A bizarre speech before business leaders that included a riff on Peppa Pig World reinforced Johnson's image as a leader out of his depth

This combative strategy appeared to pay off in October when EU negotiator Maros Sefcovic offered a comprehensive package of measures to address the problems the protocol presented for businesses and consumers in Northern Ireland. Sefcovic claimed that the changes would eliminate 80 per cent of checks and procedures and guarantee access to all NHS-approved medicines.

Frost rejected the proposals as inadequate before they were presented. He doubled down on his demand for the ECJ to be removed from the protocol and ramped up his threat to invoke article 16. His move backfired because it galvanised EU member states into support for an overwhelming response if Britain triggered article 16, including the termination of the trade agreement.

By mid-December, Frost had effectively dropped his demand on the ECJ, saying he would consider an “interim” agreement on the issues the EU was willing to negotiate, leaving the governance of the protocol to a separate negotiation. He and Johnson continued to assert that triggering article 16 remained an option but nobody in Westminster or Brussels believed they would risk the economic damage it would bring.

Coronavirus restrictions

When Frost resigned, to be replaced in the lead Brexit role by foreign secretary Liz Truss, it was not because of a disagreement with Johnson over their negotiating strategy with the EU but over the latest coronavirus restrictions. Frost described the measures, which were modest by the standards of most European countries, as "coercive" and said he could not remain in a cabinet that endorsed them.

Frost’s resignation worsened Johnson’s already precarious position as Conservative backbenchers speculated openly about a challenge to his leadership. The 100-strong rebellion against the requirement to show Covid-19 certification for entry to nightclubs drew support from all wings of a parliamentary party that was losing patience with a prime minister who had seemed unassailable weeks earlier.

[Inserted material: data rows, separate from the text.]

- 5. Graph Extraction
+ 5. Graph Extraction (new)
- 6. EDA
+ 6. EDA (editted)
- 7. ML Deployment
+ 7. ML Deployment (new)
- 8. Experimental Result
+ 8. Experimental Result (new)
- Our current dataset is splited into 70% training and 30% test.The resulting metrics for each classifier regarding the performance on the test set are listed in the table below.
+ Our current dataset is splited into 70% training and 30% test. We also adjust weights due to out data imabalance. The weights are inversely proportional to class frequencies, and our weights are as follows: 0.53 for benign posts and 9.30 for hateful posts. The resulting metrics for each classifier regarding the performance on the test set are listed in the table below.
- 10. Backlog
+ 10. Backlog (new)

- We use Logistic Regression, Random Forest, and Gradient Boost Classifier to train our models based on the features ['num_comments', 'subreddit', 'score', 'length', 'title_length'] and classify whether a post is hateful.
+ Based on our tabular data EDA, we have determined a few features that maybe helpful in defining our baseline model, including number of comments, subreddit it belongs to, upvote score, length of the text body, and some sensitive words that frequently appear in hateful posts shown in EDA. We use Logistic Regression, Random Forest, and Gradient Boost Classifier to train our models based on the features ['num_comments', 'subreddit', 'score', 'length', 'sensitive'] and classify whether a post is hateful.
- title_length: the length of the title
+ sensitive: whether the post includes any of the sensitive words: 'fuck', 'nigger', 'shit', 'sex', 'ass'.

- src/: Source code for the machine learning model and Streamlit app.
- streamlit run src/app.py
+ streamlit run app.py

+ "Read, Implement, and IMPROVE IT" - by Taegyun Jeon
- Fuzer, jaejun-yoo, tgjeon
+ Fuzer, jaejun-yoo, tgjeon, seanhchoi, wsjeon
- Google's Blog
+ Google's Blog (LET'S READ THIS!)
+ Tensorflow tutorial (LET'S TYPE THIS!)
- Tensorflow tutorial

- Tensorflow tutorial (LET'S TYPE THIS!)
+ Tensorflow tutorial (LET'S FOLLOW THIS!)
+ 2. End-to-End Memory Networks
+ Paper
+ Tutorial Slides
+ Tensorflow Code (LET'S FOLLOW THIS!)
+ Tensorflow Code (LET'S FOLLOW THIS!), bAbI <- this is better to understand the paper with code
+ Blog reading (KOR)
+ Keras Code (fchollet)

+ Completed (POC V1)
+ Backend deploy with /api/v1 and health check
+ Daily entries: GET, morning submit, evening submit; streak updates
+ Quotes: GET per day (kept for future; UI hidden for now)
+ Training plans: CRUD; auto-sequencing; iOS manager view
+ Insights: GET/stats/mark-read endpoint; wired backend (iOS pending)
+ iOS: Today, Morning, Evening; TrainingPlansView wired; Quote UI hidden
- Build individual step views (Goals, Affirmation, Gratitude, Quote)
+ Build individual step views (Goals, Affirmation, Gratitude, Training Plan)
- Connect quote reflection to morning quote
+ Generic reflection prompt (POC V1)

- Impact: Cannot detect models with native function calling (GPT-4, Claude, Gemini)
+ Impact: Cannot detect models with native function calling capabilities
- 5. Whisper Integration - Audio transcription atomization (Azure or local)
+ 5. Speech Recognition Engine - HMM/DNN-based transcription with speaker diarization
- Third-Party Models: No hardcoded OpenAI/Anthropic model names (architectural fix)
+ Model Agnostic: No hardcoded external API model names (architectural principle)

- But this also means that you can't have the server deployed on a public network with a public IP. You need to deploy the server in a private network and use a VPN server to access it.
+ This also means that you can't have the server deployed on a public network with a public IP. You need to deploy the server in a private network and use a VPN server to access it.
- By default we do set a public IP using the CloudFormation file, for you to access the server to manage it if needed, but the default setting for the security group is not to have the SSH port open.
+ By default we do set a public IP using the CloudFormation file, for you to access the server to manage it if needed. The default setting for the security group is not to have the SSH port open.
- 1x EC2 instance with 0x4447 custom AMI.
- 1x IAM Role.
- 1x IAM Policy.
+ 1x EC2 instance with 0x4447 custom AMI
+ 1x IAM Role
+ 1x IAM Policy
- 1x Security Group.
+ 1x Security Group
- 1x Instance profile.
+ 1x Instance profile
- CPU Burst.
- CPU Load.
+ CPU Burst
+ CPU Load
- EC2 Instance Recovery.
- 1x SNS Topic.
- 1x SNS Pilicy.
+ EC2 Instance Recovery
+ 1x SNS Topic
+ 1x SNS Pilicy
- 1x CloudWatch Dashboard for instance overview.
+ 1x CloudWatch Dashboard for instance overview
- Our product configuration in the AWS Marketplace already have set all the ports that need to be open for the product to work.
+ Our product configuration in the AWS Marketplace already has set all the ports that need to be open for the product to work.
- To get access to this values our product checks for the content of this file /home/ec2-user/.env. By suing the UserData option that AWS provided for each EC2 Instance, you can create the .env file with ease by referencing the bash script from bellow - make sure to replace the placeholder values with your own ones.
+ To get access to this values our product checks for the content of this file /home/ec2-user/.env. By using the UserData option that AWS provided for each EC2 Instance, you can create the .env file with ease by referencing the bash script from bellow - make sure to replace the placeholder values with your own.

Johnson's troubles began in early November when he whipped his MPs to vote against the suspension of former Northern Ireland secretary Owen Paterson from the House of Commons for breaking rules on lobbying. Johnson tried to use the controversy over Paterson to scrap the entire system that enforces parliamentary standards, only to perform a U-turn that saw Paterson resign his seat.

Peppa Pig

A bizarre speech before business leaders that included a riff on Peppa Pig World reinforced Johnson's image as a leader out of his depth. His mishandling of revelations about parties at Downing Street during lockdown deepened the crisis surrounding his leadership, leading to an investigation by Sue Grey, a former ethics enforcer who strikes fear into hearts across Whitehall.

Torn between his party’s libertarian wing and the government’s scientific advice on how to deal with the spread of the Omicron variant, Johnson ended the year held hostage by his ministers and MPs, who no longer saw him as a winner but as an electoral liability.